Это было ужасно, он терял мать и жену, а дочь не хотела с ним разговаривать. Женщины покидали его, но теперь надо было думать об отце, а не о себе.
– Чем я могу тебе помочь, папа?
– Просто будь здесь, больше ничего пока не нужно. Их взгляды встретились, и Оливер почувствовал близость к отцу, которой не ощущал многие годы.
– Папа, я люблю тебя.
Теперь Олли не стеснялся сказать то, что когда-то могло смутить его отца. В юные годы
– Я тебя тоже люблю, сынок.
Оба откровенно расплакались, и Джорджу – пришлось опять сморкаться. В этот момент Оливер услышал, как открылась – и тихо закрылась входная дверь, он обернулся и, увидев, что Бенджамин поспешно поднимается по лестнице, позвал его:
– Не торопитесь, молодой человек. Где вы изволили пребывать до половины одиннадцатого в будний день?
Бенджамин повернулся, покрасневший от холода и смущения, и очень удивился, обнаружив дома дедушку.

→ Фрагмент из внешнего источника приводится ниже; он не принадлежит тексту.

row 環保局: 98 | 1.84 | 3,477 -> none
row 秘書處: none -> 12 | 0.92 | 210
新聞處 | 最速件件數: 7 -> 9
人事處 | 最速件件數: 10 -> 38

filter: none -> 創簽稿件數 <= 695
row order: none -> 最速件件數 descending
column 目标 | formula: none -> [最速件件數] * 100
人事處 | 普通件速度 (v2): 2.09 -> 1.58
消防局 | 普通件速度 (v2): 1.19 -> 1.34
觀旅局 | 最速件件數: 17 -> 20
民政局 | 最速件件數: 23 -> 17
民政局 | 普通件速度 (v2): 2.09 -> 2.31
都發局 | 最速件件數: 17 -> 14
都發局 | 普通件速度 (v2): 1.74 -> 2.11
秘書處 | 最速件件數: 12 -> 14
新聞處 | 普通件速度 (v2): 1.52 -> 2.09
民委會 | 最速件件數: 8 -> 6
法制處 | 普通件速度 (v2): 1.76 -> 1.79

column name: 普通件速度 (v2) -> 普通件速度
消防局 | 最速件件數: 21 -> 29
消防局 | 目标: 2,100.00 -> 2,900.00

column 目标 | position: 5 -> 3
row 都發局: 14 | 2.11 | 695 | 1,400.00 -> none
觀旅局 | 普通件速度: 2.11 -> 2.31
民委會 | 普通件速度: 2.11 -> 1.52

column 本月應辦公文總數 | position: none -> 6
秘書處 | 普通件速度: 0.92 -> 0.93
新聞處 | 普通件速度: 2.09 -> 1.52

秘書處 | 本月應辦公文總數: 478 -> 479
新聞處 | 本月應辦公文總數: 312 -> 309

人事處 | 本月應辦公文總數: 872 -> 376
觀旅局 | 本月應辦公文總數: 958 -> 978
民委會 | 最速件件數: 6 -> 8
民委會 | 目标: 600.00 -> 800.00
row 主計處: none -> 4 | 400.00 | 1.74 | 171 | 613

– Я был с друзьями... Извини, пап. Я не думал, что ты будешь против. Привет, деда, что ты здесь делаешь? Что-нибудь случилось?
– Бабушка нездорова, – сухо ответил Оливер, вновь чувствуя себя бодро. Душевная теплота отца словно придала ему новые силы, хоть кто-то о нем думал. Пусть Саре он больше не нужен, но нужен отцу и детям. – А тебе очень хорошо известно, что нельзя уходить по вечерам в будни. Заруби себе это на носу и чтоб в течение двух недель – никуда. Усек, мистер?
– Ну ладно, ладно... Я же извинился.
Оливер кивнул. Парень имел странный вид. Не был ни пьян, ни расстроен, но все же в нем произошла какая-то перемена. Он казался более мужественным, не был склонен препираться.
– А что с бабушкой?
У Джорджа был такой удрученный вид, что Оливер быстро ответил за него:
– Бабушка серьезно заболела.
– Она поправится? – испуганно спросил Бенджамин, словно боялся предположить, что можно потерять кого-то еще.
Он озабоченно посмотрел на отца и на деда, но Оливер похлопал его по плечу:
– Поправится, поправится. Просто дедушке надо помочь, вот и все. Может, ты найдешь и для него немного времени, несмотря на обилие столь привлекательных друзей.
– Конечно, деда. Я заеду к тебе в этот уик-энд.
Бен очень любил его, а Джордж Ватсон был без ума от своих внуков. Иногда Оливеру казалось, что он их больше любит, чем собственного сына в свое время. Он стал мягче, и дети льнули к нему.
– Мы с бабушкой будем очень рады.
Джордж встал, чувствуя себя старым и утомленным, и оперся о плечо внука, словно желая получить от него заряд молодости.
– Спасибо вам обоим. Я, пожалуй, поеду. Надо отпустить домой миссис Портер. Она осталась с бабушкой.
И медленно пошел к входной двери, сопровождаемый Бенджамином и Оливером.
– Как ты себя чувствуешь, папа?
Оливер хотел отвезти его домой, но отец сказал, что доедет сам.
– Тогда позвони, когда приедешь.
– Не выдумывай! – фыркнул Джордж. – Я в порядке. Вот мама – та плоха.
Но его лицо снова подобрело, он обнял Оливера и произнес:
– Спасибо, сынок... за все... И... жаль, что так... Он с сочувствием посмотрел на Бена и Олли.